- _ASSIGNED TASK_:
Only a number is wanted here: the number of lines of the data that include "Peter".

==== TASK DATA ====

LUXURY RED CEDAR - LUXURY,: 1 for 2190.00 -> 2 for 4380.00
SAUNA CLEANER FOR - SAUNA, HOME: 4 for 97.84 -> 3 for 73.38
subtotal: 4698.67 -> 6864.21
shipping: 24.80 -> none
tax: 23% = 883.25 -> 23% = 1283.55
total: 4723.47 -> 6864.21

====
==== TASK DATA ====

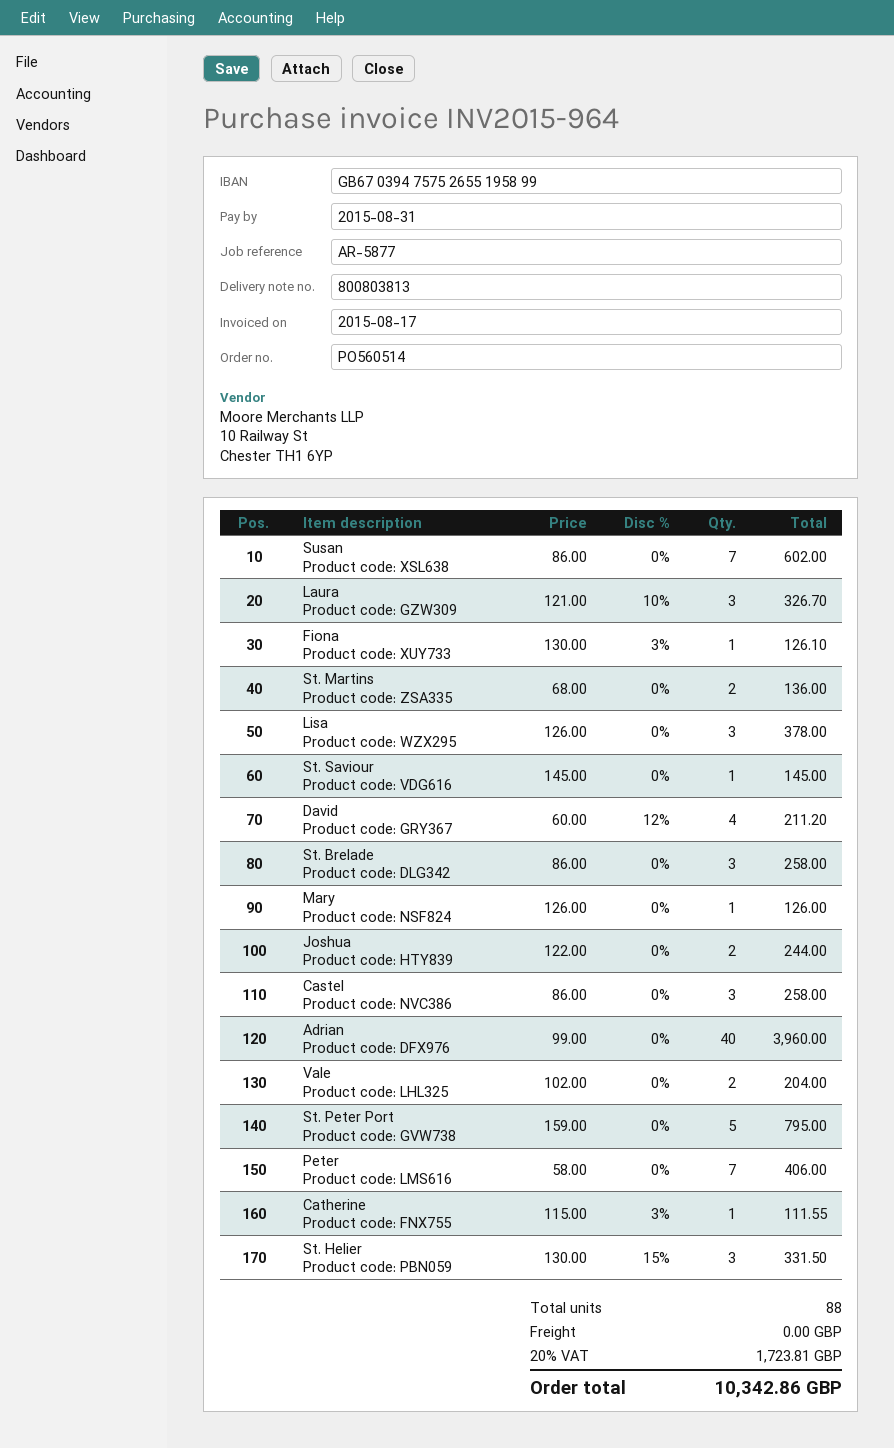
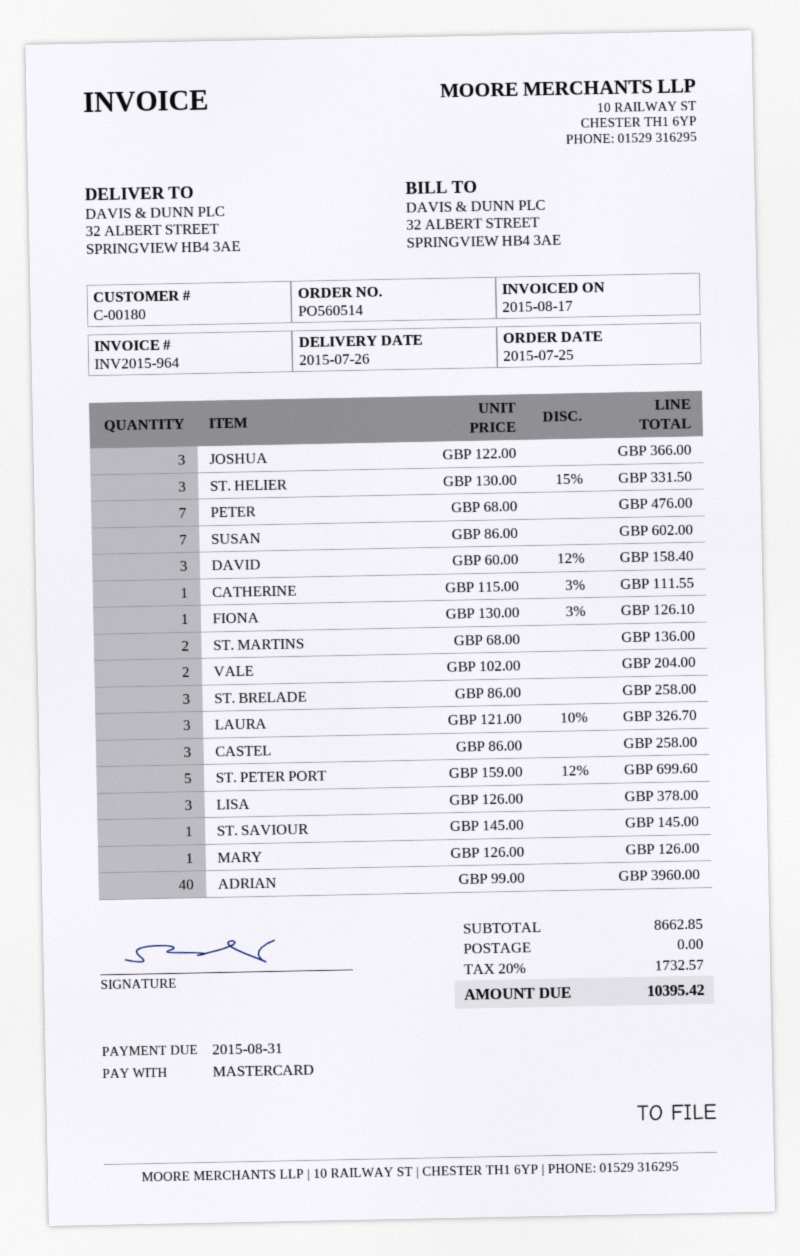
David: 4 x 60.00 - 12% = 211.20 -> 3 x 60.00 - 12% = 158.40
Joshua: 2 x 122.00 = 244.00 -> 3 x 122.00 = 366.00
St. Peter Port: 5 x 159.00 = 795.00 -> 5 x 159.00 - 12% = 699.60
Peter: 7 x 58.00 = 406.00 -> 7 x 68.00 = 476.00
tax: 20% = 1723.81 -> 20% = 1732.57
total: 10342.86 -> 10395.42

====

- _ANSWER AREA_:
2